Federal Reserve Chairman Ben Bernanke said Tuesday that market discipline is a better regulator of the $1.2 trillion hedge-fund industry than government, embracing the free-market views of his predecessor, Alan Greenspan.
“The primary mechanism for regulating excessive leverage and other aspects of risk-taking in a market economy is the discipline provided by creditors, counterparties and investors,” Bernanke said in a speech to an Atlanta Fed conference on hedge funds at Sea Island, Ga.

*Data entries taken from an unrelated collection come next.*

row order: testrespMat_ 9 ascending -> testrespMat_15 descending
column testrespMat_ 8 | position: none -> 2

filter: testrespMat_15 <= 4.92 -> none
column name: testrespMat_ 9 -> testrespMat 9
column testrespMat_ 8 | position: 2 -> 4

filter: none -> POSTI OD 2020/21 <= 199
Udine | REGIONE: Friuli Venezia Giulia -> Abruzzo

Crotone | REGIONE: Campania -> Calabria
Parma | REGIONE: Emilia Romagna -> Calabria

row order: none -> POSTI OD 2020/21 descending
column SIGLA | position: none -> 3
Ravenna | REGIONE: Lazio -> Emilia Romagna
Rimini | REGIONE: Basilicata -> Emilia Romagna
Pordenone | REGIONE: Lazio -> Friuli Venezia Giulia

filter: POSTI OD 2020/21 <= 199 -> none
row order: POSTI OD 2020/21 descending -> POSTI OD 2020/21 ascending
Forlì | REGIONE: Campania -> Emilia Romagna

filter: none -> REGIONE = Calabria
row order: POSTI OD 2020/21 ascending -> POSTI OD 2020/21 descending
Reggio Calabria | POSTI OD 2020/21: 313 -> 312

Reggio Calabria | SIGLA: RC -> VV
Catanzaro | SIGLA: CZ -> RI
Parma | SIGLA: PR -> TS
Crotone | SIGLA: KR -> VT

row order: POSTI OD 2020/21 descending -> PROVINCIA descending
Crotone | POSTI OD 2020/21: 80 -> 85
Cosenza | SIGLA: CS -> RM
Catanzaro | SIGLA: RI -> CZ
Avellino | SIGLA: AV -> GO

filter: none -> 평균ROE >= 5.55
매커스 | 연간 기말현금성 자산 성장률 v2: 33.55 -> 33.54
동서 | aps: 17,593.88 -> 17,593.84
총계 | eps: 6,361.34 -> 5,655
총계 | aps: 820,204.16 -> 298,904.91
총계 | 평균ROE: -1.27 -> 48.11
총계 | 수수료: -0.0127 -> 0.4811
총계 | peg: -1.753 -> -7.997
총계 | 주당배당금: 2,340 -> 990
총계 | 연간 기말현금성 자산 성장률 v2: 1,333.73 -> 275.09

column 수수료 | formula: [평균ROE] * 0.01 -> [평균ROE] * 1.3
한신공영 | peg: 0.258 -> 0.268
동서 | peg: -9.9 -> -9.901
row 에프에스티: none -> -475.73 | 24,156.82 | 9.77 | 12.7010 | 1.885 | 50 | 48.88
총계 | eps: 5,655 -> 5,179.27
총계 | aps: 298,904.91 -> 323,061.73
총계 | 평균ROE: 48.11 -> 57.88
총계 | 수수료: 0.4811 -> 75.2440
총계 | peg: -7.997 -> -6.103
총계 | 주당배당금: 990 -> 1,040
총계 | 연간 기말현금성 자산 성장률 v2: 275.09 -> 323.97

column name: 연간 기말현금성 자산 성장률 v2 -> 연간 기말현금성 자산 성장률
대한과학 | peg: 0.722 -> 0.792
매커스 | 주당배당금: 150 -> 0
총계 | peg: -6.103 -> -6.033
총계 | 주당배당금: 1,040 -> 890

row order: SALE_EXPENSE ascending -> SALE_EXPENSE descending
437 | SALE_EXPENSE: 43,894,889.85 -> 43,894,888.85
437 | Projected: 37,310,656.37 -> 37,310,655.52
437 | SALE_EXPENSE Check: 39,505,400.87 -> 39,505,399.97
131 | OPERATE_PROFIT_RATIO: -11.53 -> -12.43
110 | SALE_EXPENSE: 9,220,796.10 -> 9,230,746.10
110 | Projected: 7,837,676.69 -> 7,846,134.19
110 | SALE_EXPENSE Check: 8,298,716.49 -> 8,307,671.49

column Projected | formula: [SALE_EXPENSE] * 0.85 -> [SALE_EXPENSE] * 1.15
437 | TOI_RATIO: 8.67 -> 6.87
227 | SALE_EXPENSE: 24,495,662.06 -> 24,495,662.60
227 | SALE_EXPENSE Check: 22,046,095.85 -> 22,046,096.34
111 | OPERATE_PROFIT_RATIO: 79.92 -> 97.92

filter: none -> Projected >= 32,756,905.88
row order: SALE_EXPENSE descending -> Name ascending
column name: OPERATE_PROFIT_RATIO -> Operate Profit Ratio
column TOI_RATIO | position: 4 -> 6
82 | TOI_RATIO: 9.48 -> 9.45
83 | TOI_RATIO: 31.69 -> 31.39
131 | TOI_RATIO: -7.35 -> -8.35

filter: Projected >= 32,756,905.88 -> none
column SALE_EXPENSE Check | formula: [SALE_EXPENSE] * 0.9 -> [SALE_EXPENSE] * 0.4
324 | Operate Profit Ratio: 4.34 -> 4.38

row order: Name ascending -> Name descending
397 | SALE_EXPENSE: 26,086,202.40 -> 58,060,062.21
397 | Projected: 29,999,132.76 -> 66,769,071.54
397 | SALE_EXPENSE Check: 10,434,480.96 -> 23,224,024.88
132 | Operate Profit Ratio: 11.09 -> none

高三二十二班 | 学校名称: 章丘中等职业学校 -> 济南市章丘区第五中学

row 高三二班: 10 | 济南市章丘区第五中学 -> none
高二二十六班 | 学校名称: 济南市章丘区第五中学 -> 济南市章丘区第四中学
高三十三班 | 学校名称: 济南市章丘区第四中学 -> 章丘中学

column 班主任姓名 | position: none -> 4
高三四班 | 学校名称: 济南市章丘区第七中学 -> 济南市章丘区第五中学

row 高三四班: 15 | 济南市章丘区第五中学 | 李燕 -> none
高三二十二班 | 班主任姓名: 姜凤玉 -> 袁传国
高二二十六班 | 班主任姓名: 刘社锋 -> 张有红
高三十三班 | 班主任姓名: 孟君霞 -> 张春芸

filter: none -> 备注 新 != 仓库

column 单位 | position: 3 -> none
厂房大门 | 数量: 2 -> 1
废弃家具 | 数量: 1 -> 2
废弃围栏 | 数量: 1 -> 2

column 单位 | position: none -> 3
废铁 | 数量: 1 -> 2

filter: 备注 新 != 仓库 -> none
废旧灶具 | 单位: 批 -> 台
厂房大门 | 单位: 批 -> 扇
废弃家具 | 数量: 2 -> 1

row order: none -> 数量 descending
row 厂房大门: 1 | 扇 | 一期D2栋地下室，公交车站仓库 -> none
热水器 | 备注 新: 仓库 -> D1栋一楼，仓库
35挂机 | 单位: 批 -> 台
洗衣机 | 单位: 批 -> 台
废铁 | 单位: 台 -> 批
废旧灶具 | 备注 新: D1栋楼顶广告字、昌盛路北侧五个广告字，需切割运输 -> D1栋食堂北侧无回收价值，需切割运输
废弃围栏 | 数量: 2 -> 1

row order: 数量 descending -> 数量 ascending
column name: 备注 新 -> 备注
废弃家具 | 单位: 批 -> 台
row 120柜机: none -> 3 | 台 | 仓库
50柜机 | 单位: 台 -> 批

Bernanke’s comments, his first to hedge-fund managers since becoming chairman in February, are consistent with Greenspan’s views that regulators would probably create more harm than good if they tried to write rules for an industry that thrives on speed and inventiveness.
Hedge funds, loosely regulated investment pools designed for wealthy investors and institutions, have grown from a Wall Street cottage industry managing $39 billion in 1990 to overseeing endowments such as Yale University’s and pension funds such as the California Public Employees Retirement Fund.
Banks and brokers have “strong incentives” to monitor their counterparties, Bernanke said, and the best access to information.
“Bernanke is taking a very realistic approach,” said Stephen Brown, finance professor at New York University’s Stern School of Business, who has studied hedge funds. “The Fed can promote self-regulation. Self-regulation is in the interests of the industry.”